Capiscono che hanno solo un modo per sopravvivere e seguono la corrente del mare e della vita.
Ci dimostrano come l’essere umano ha dentro di sé un fortissimo spirito di adattamento anche se questo implica trasformare radicalmente il proprio modo di vivere e la propria società creando nuove regole e nuove traiettorie.
Per quanto concerne il mostro non posso dirvi niente. È presente? Non esiste? Lo incontrerete o è assente? Lo scoprirete leggendo il romanzo fino a che punto Il mare infetto è debitore nei confronti di Lovecraft.
Quello che posso dirvi è che questo romanzo in sole 144 pagine crea un piccolo universo che se ne sta lì tra quel mare infetto e mortale e un villaggio che si aggrappa con le sue fondamenta e con le unghie e con i denti dei suoi abitanti alla montagna per non sprofondare davvero.
Le descrizioni degli infetti, della natura, della malattia, del popolo antico venuto dal mare, degli animali deformi sono vividissime e non fanno sconti, non lasciano nulla all’immaginazione ma non sono l’elemento che crea davvero il terrore nella storia.
A inquietare, spaventare è altro: la componente umana, la consapevolezza a cui arriva la protagonista alla fine del suo viaggio. Quando il velo che nasconde le ipocrisie cade allora la verità emerge nella sua brutale e terrificante realtà ed è allora che l’orrore si fa dirompente e ti spacca l’anima e le ossa.
Ho già accennato al viaggio che fa la protagonista; ma non è un viaggio fisico, è una presa di coscienza, è la capacità di vedere le cose davvero come sono e di decidere quale sarà il proprio destino.

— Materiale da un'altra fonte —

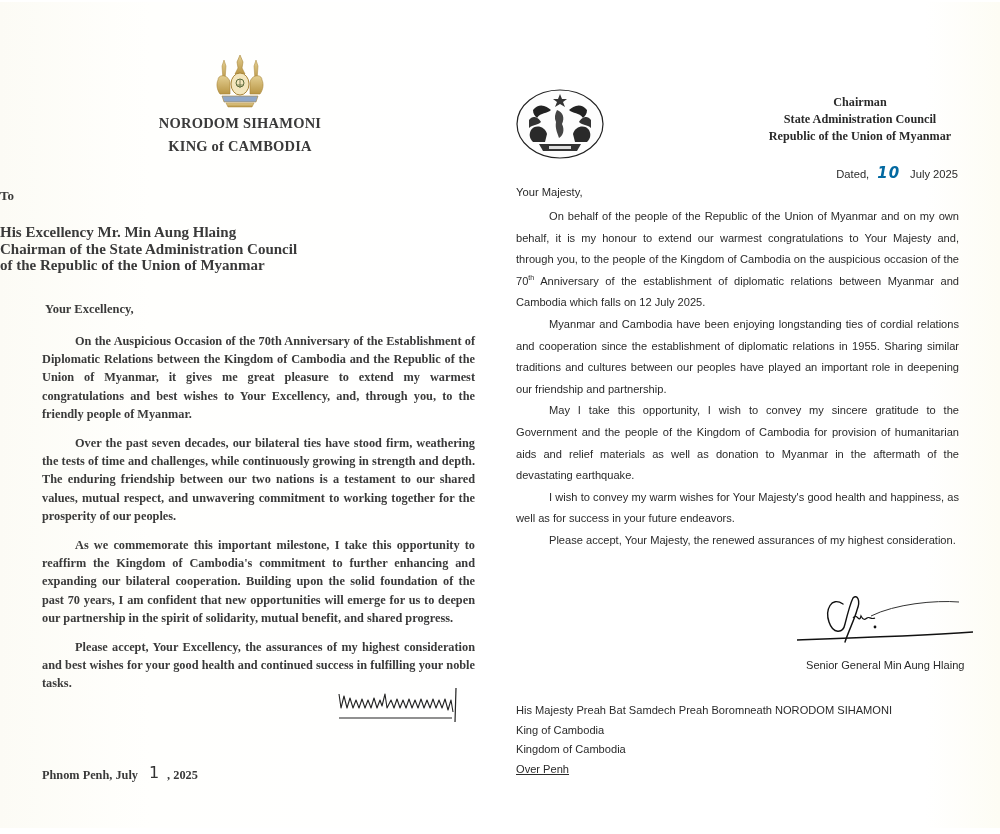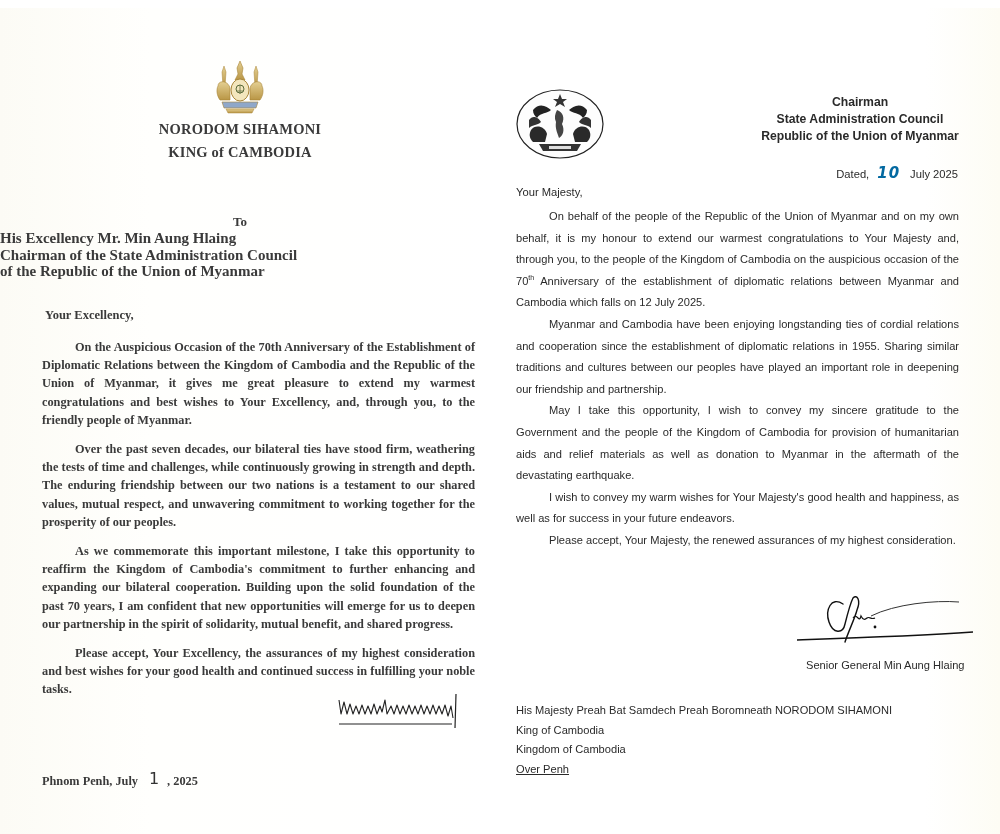--- a/index.html
+++ b/index.html
@@ -1,49 +1,49 @@
 <!DOCTYPE html>
 <html><head>
   <meta charset="utf-8">
   <style>
     html, body { margin: 0; padding: 0; background: #ffffff; }
     body { width: 1000px; height: 834px; position: relative; overflow: hidden; }
 
-    .page { position: absolute; top: 8px; height: 826px; background: #fffffc; }
+    .page { position: absolute; top: 2px; height: 826px; background: #fffffc; }
     .left-page { left: 0; width: 500px; background: linear-gradient(90deg, #fcfbf5 0%, #fffffd 30%, #ffffff 100%); }
     .right-page { left: 500px; width: 500px; background: linear-gradient(90deg, #ffffff 0%, #ffffff 85%, #fdfcf4 100%); }
 
     
     .serif { font-family: "Liberation Serif", "DejaVu Serif", serif; color: #3a3a3a; font-weight: bold; }
 
     .crest-khmer { position: absolute; left: 212px; top: 52px; width: 56px; height: 54px; }
     .l-sender { position: absolute; left: 0; width: 480px; text-align: center; font-size: 14.5px; letter-spacing: 0.2px; }
     .l-sender.name { top: 113px; }
     .l-sender.title { top: 136px; }
 
-    .l-to { position: absolute; left: 0; width: 480px; top: 186px; text-align: center; font-size: 13px; margin-top: 20px; }
+    .l-to { position: absolute; left: 0; width: 480px; top: 186px; font-size: 13px; }
     .l-recipient { position: absolute; left: 0; width: 480px; top: 222px; font-size: 15px; line-height: 16.5px; }
     .l-recipient div { margin: 0; }
 
     .l-salutation { position: absolute; left: 45px; top: 300px; font-size: 12.5px; }
 
     .l-body { position: absolute; left: 42px; width: 433px; font-size: 12.3px; line-height: 18.2px; text-align: justify; }
     .l-body p { margin: 0 0 11px 0; text-indent: 33px; }
     .l-body { top: 330px; }
 
     .l-signature { position: absolute; left: 335px; top: 684px; width: 130px; height: 40px; }
     .l-place-date { position: absolute; left: 42px; top: 762px; font-size: 12.3px; }
     .l-place-date .hand { font-family: "DejaVu Sans", sans-serif; font-weight: normal; font-size: 16px; color: #333; display: inline-block; width: 26px; text-align: center; transform: translateY(-1px); }
 
     
     .sans { font-family: "Liberation Sans", "DejaVu Sans", sans-serif; color: #2a2a2a; }
 
     .crest-myanmar { position: absolute; left: 515px; top: 88px; width: 90px; height: 72px; }
     .r-header { position: absolute; left: 740px; width: 240px; text-align: center; font-weight: bold; font-size: 12.2px; line-height: 17px; }
-    .r-header { top: 94px; }
+    .r-header { top: 94px; font-family: Liberation Serif, serif; }
 
     .r-dated { position: absolute; right: 42px; top: 164px; font-size: 11.2px; }
     .r-dated .hand { font-family: "DejaVu Sans", sans-serif; font-style: italic; font-weight: bold; font-size: 15px; color: #0369a1; margin: 0 10px 0 8px; letter-spacing: 1px; }
 
     .r-salutation { position: absolute; left: 516px; top: 186px; font-size: 11.2px; }
 
     .r-body { position: absolute; left: 516px; width: 443px; top: 206px; font-size: 11.1px; line-height: 21.6px; text-align: justify; }
     .r-body p { margin: 0; text-indent: 33px; }
     .r-body sup { font-size: 7px; line-height: 0; }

Mu-yeong non è un’eroina, non vuole esserlo, non cerca di porsi sopra gli altri o di emergere. È profondamente umana per questo è totalmente facile immedesimarsi con lei. E come lei è Yun-hui. Anche lei è semplicemente una di noi e come noi sceglie e ne paga lo scotto.
Ho apprezzato molto questo aspetto del romanzo.
I temi li avete intuiti, ma un focus importante è sulla famiglia che anche quando non c’è è sempre presente e lo dimostrano Mu-yeong e Hyeon-i con il loro legame viscerale e Yun-hui in un modo che lascio a voi scoprire.
Ho apprezzato molto anche il cambio temporale della storia – un prima, un durante e un dopo – e il fatto che il finale rimanga aperto e chiuso insieme dimostrando che forse certi orrori non potranno mai essere davvero cancellati o che forse si incollano dentro di noi e non ci lasciano via di scampo. Questa storia inizia ma mi finisce è uno spazzato di esistenza che sta lì e richiede attenzione e devozione.
Il mare infetto è il romanzo ideale per chi non ne ha mai abbastanza della derivazione lovecraftiana ma allo stesso tempo cerca qualcosa di diverso e coinvolgente.
Non posso che consigliarvi di mettere Il mare infetto sotto l’albero vostro o di chi ama la bella letteratura.
Titolo: Il mare infetto
Autrice: 김보영 Kim Bo-Young
Editore: ADD Editore
Genere: Horror
AUTRICE
Kim Bo-young 김보영 (1975) è una delle autrici di fantascienza più importanti della Corea del Sud.
Lodata da registi del calibro di Bong Joon-ho (premio Oscar per Parasite), è stata consulente per la scrittura del film Snowpiercer.
Ha vinto tre volte il Premio per la letteratura di fantascienza sudcoreana ed è stata selezionata per il National Book Award nel 2021 per la raccolta di racconti L’origine delle specie, che Add editore ha pubblicato nel 2023.